Content starts

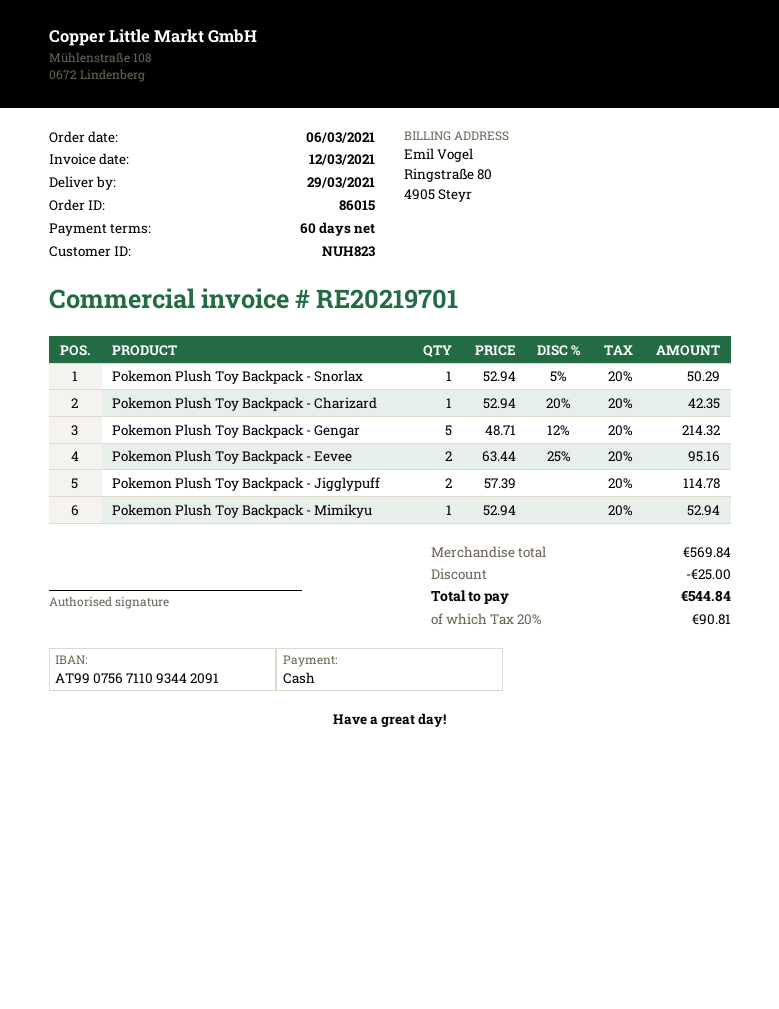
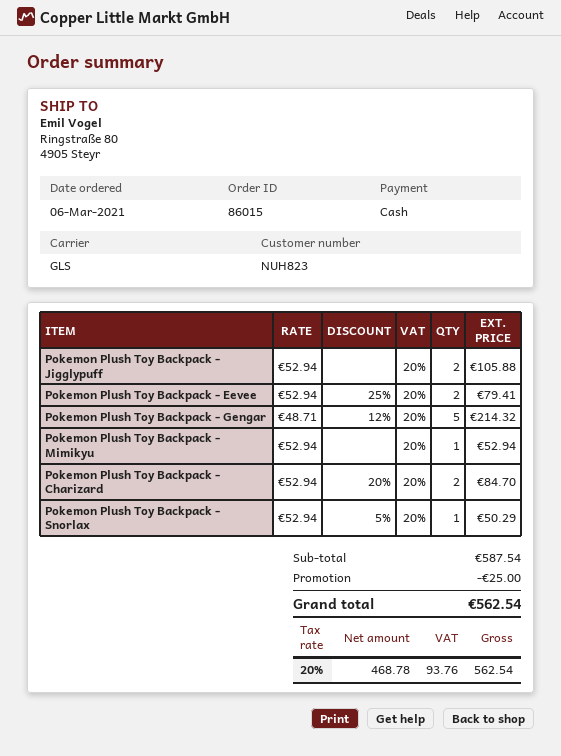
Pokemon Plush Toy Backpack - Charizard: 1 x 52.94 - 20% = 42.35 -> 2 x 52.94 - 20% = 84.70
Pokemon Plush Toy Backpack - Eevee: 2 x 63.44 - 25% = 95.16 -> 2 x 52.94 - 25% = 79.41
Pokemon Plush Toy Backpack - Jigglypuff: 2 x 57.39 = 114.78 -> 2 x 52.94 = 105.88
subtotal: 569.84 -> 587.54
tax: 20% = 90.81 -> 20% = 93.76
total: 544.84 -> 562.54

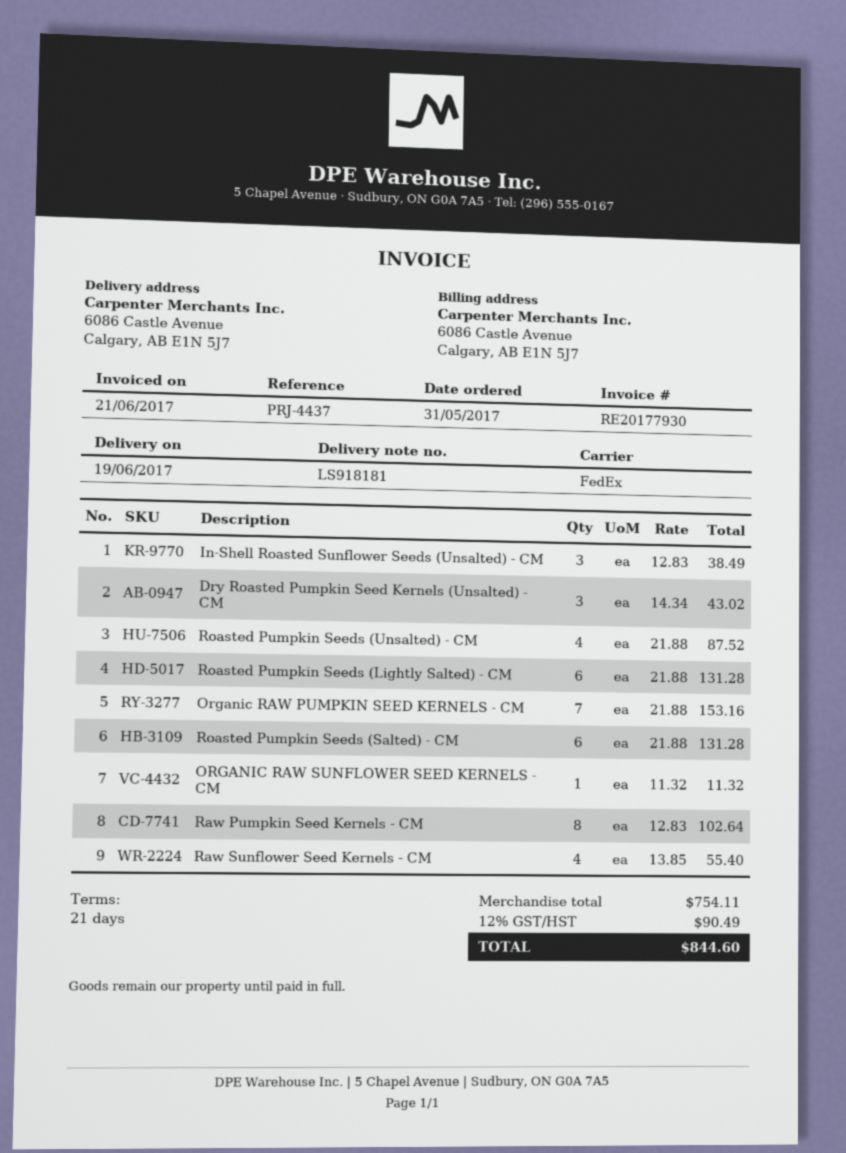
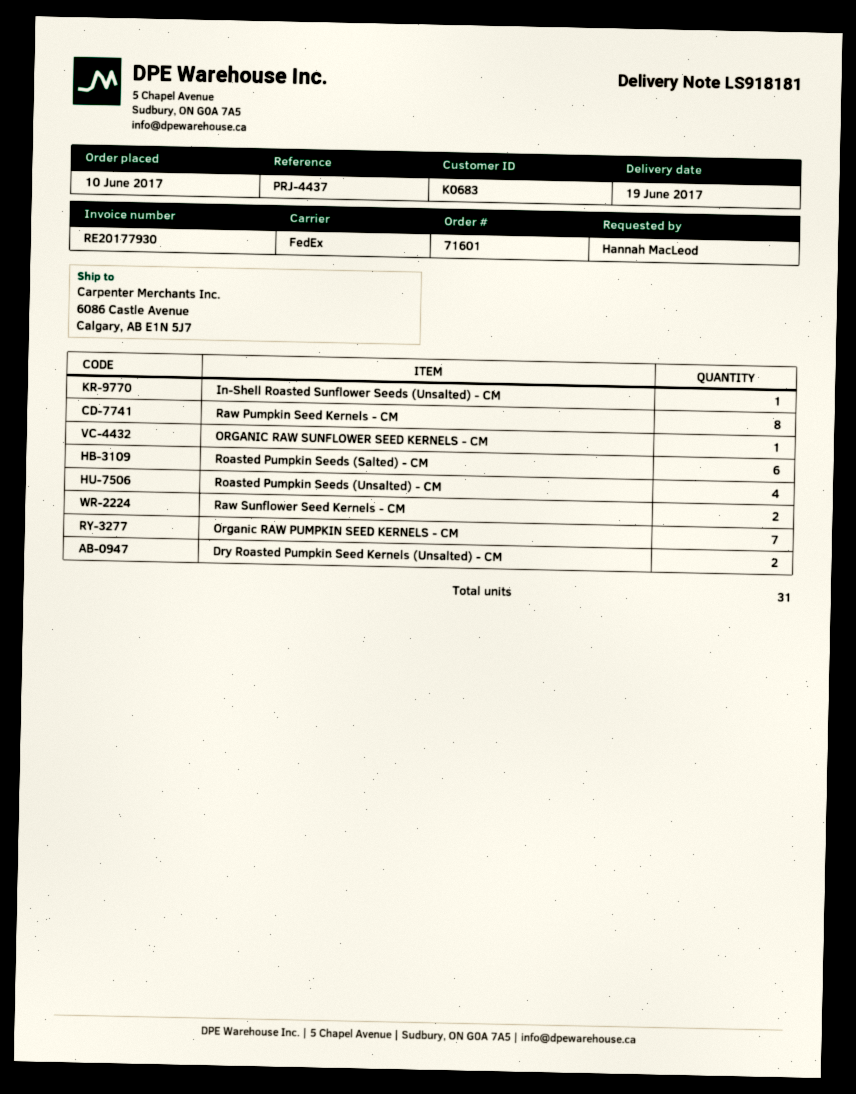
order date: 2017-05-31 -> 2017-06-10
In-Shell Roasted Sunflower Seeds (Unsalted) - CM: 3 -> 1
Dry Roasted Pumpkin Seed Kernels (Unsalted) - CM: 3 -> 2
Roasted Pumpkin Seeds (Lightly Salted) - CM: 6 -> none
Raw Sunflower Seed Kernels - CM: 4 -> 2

Content ends
Content starts

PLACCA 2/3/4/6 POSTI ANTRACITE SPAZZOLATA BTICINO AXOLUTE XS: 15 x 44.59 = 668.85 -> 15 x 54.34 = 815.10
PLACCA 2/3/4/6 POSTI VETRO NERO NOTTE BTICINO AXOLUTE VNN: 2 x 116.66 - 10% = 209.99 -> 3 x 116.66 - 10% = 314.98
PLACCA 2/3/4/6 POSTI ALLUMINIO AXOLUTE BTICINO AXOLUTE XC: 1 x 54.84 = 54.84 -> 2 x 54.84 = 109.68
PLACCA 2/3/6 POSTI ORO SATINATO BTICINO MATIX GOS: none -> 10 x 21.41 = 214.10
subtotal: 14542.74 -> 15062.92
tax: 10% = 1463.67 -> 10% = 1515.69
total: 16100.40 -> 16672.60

Content ends
Content starts

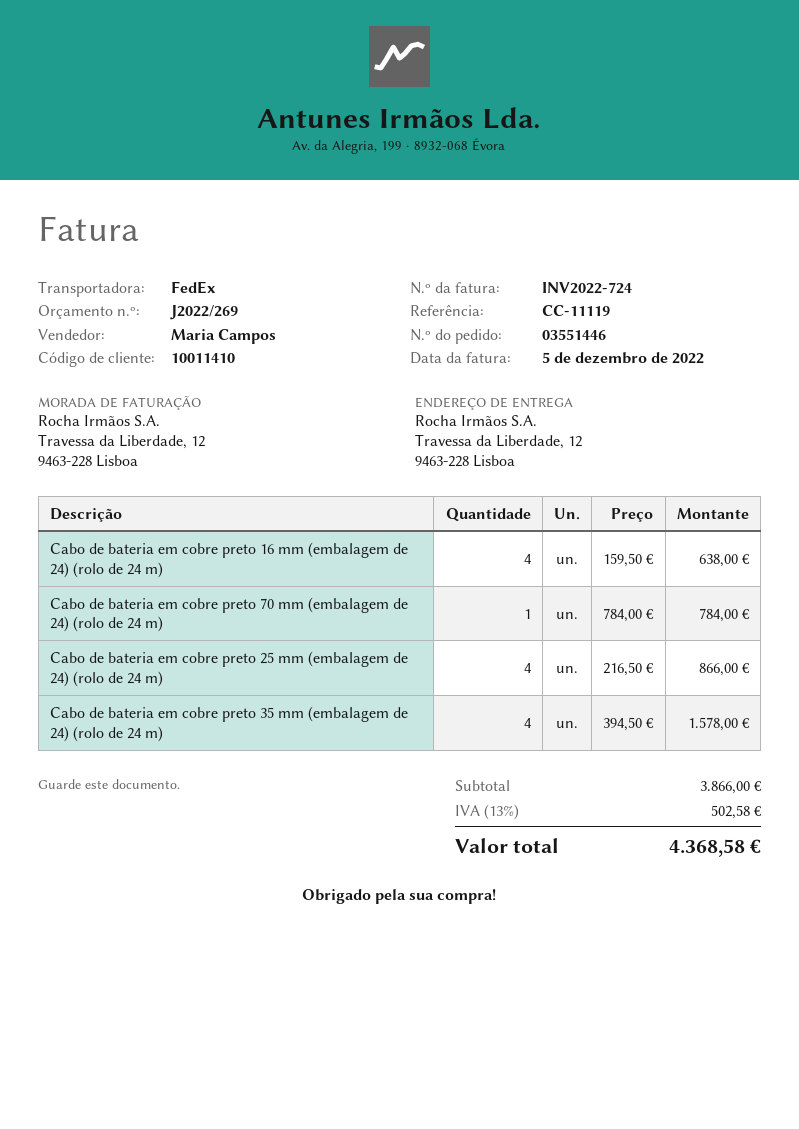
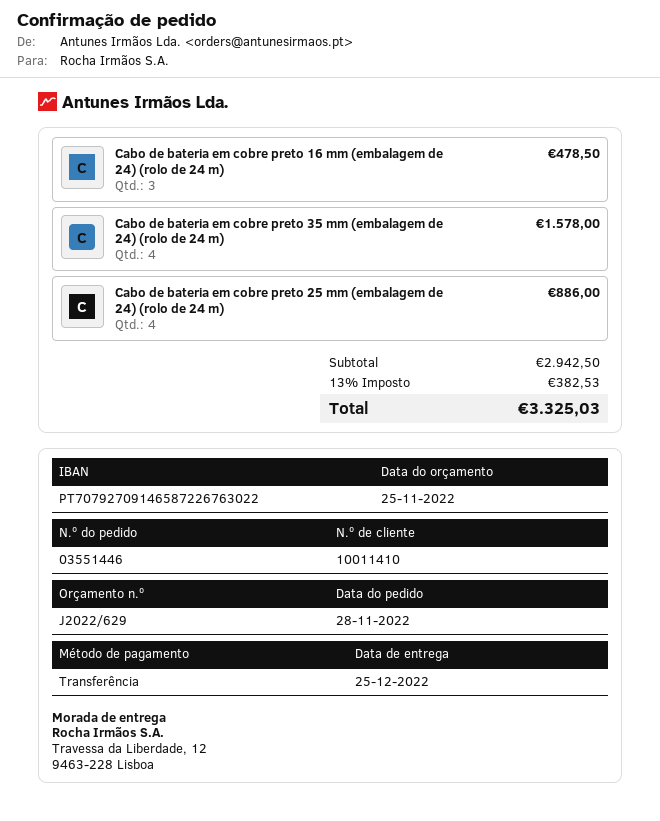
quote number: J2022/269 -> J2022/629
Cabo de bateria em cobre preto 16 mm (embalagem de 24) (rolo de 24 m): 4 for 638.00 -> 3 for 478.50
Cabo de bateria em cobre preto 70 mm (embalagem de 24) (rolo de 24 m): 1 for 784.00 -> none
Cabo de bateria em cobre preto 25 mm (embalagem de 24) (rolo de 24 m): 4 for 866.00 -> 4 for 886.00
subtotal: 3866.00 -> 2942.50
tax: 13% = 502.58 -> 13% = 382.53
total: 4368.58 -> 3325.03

Content ends

Using the material above, return every line that holds the string "Unsalted".

In-Shell Roasted Sunflower Seeds (Unsalted) - CM: 3 -> 1
Dry Roasted Pumpkin Seed Kernels (Unsalted) - CM: 3 -> 2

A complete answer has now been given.